Repeat the records exactly as given. Do not include the pictures.

=== Begin Enclosure ===

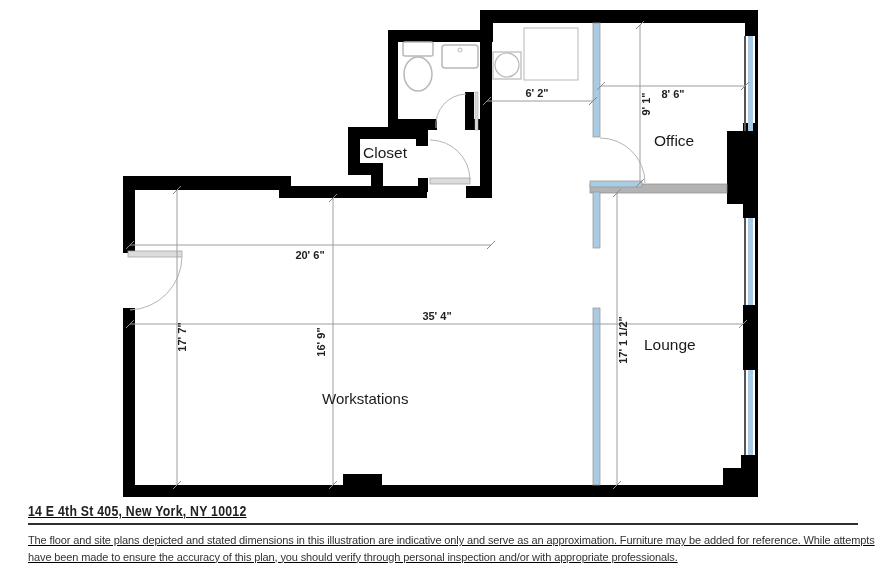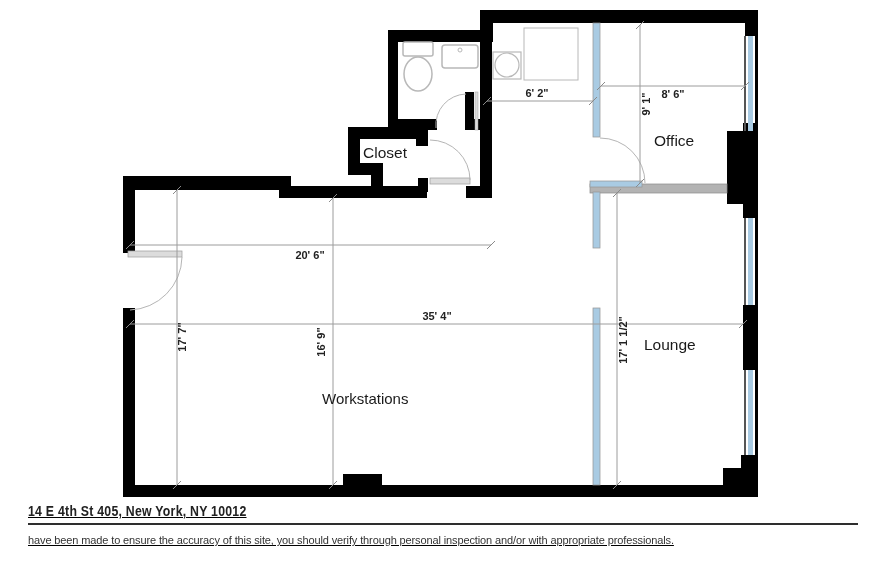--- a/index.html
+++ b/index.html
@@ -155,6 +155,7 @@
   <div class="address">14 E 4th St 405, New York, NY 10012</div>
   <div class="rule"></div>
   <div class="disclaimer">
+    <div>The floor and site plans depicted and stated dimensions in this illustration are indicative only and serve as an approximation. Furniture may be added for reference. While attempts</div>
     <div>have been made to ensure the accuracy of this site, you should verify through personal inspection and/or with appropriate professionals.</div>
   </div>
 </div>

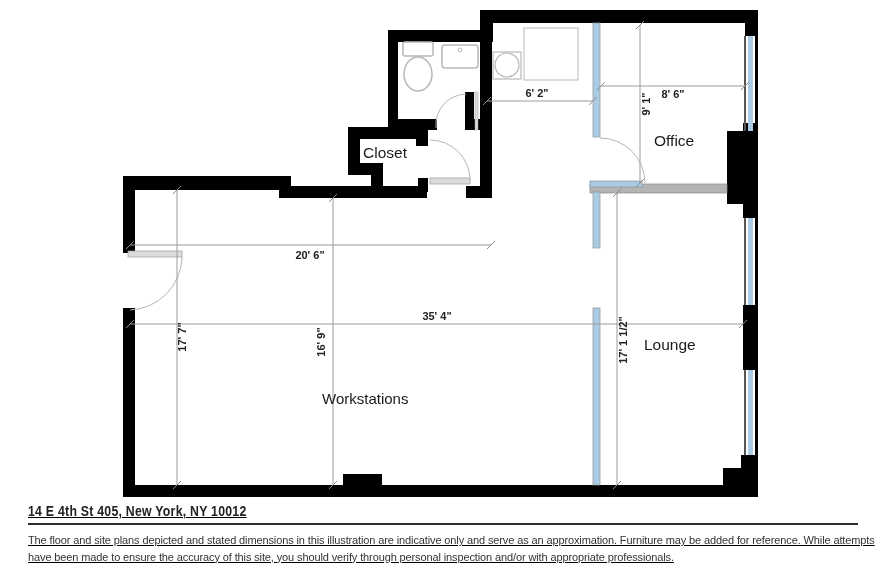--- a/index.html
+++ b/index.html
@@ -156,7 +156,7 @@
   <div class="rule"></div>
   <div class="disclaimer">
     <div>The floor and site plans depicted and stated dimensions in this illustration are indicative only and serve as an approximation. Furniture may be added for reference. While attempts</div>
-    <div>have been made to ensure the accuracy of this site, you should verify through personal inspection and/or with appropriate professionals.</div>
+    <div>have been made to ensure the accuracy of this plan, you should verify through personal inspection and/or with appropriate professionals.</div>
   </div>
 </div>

=== End Enclosure ===

Task result:
--- a/index.html
+++ b/index.html
@@ -155,6 +155,7 @@
   <div class="address">14 E 4th St 405, New York, NY 10012</div>
   <div class="rule"></div>
   <div class="disclaimer">
+    <div>The floor and site plans depicted and stated dimensions in this illustration are indicative only and serve as an approximation. Furniture may be added for reference. While attempts</div>
     <div>have been made to ensure the accuracy of this site, you should verify through personal inspection and/or with appropriate professionals.</div>
   </div>
 </div>

--- a/index.html
+++ b/index.html
@@ -156,7 +156,7 @@
   <div class="rule"></div>
   <div class="disclaimer">
     <div>The floor and site plans depicted and stated dimensions in this illustration are indicative only and serve as an approximation. Furniture may be added for reference. While attempts</div>
-    <div>have been made to ensure the accuracy of this site, you should verify through personal inspection and/or with appropriate professionals.</div>
+    <div>have been made to ensure the accuracy of this plan, you should verify through personal inspection and/or with appropriate professionals.</div>
   </div>
 </div>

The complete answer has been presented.